Schooled to death
Slovakia's prime minister Robert Fico has said that Romany children must be taken from their impoverished settlements and put into boarding schools to hasten their “integration”.
With his party leading opinion polls ahead of a June general election, the Slovak prime minister has said the schools were the only way to break a cycle of exclusion in which most Romany kids grow up without any hope of joining mainstream society.
"The (next) government's agenda must include a programme designed to gradually put as many Roma children as possible into boarding schools and gradually separate them from the life they live in their settlements," Fico said.
"It seems that there is no other system. Many things have been tried... If we don't do it, we will raise another generation of Roma which will not be able to integrate."
Slovak deputy Prime Minister for minority issues Dusan Caplovic said the plan had received preliminary approval from top Romany officials and children would only attend boarding schools if their parents agree.
Up to around 10 percent of Slovakia's 5.4 million people are Romany. Most live on the margins of society in squalid settlements with limited access to education, electricity and running water. In many communities, unemployment runs at well over 50 percent.
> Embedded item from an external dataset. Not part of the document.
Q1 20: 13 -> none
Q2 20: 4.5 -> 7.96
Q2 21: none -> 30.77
Last year, Slovakia faced criticism after a video showed police abusing a group of Romany boys, while in 2008 a court sentenced two officers for beating a Roma man to death at a police station in 2001.
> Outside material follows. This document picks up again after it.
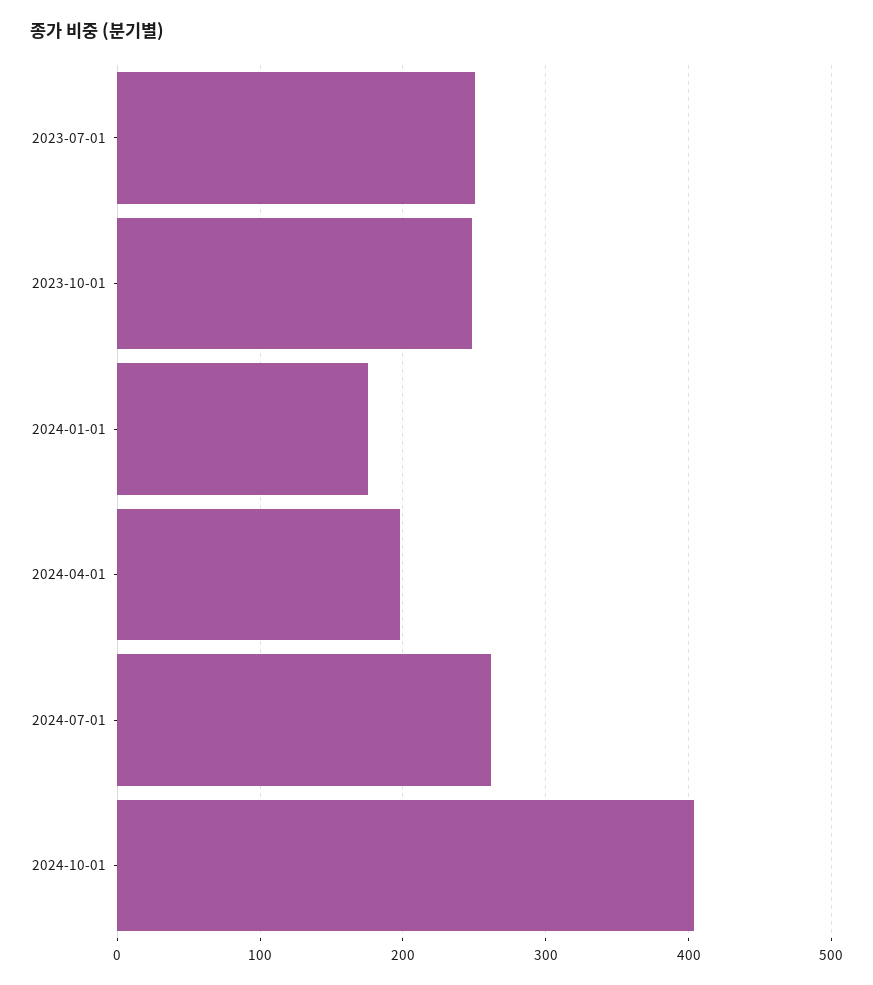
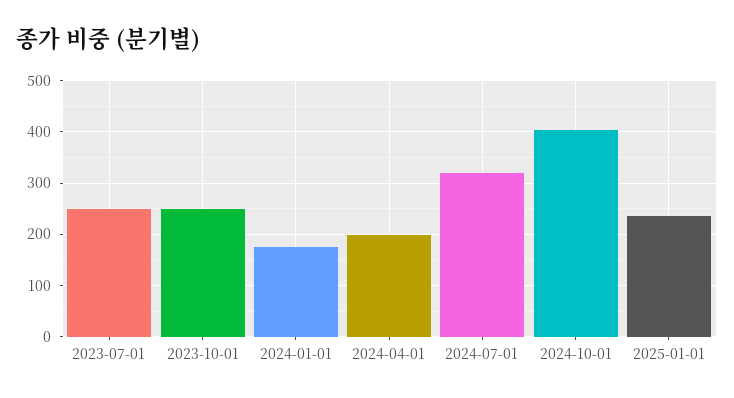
2024-07-01: 260 -> 320
2025-01-01: none -> 240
But Amnesty International has warned that establishing boarding schools for Romani children “and gradually detach[ing] them from the way of living they currently experience in the settlements“ is discriminatory and a blatant attack on the Romany way of life.
“The idea that Romani children have to be removed from their families and put into boarding schools, when they could be educated in normal schools near their homes, is clearly against the best interests of the child. Uprooting from their surroundings and removing them from their families, is an attack on their identity,” said Halya Gowan, Europe and Central Asia Programme Director.
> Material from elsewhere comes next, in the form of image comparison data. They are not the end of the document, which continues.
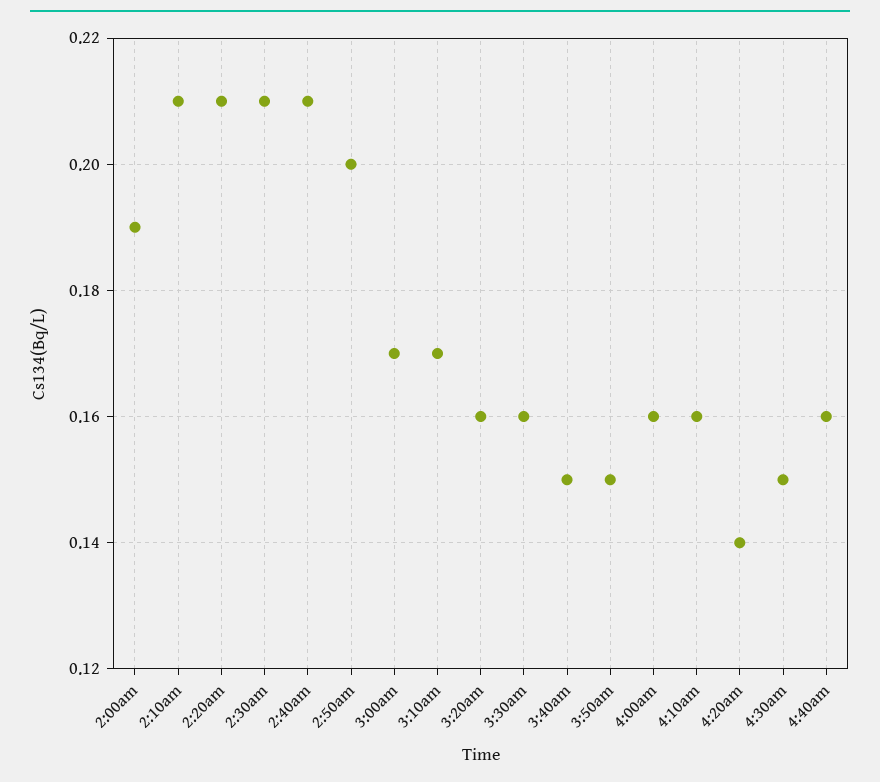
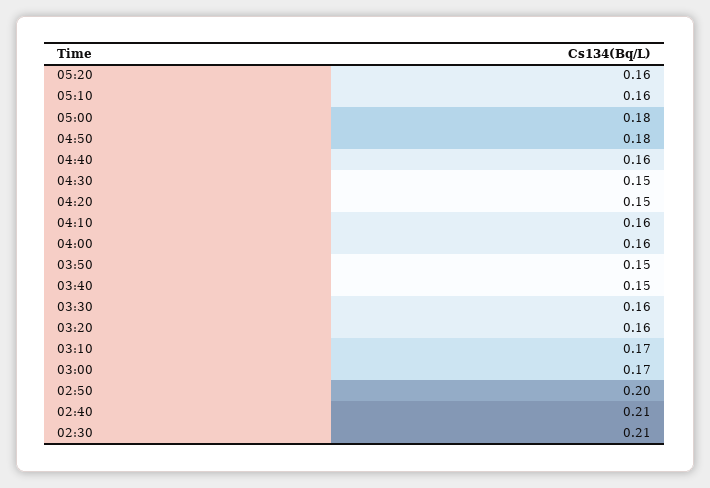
2:00am: 0.19 -> none
2:10am: 0.21 -> none
2:20am: 0.21 -> none
4:20am: 0.14 -> 0.15
05:20: none -> 0.16
05:10: none -> 0.16
05:00: none -> 0.18
04:50: none -> 0.18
The fact that some Romani families living in settlements – as other families in Slovakia – experience challenges to supporting the education of children because of poverty, language barriers and other factors, highlights the need for government to provide support and assistance to all to overcome such barriers.
“Isolated from the outside world, Romani children will find it more difficult to fully participate in Slovak society. The government’s proposal will perpetuate the segregation they experience now. In fact it will make it official,” Halya Gowan said.
“The government's proposal is completely out of tune with developments in the European Union. If adopted, it will be in absolute contravention of both Slovak law and international human rights standards on non-discrimination by which Slovakia is bound.”
Amnesty International has previously voiced serious concerns about the discrimination and segregation Romani children experience in Slovak schools, including through their placement in special schools and classes for pupils with mental disabilities.
“Rather than establishing another parallel system of separate education for children based on their ethnicity, it is necessary that the Slovak government focus its efforts towards ensuring that mainstream schools include all children regardless of the social background, language or other abilities,” Halya Gowan said.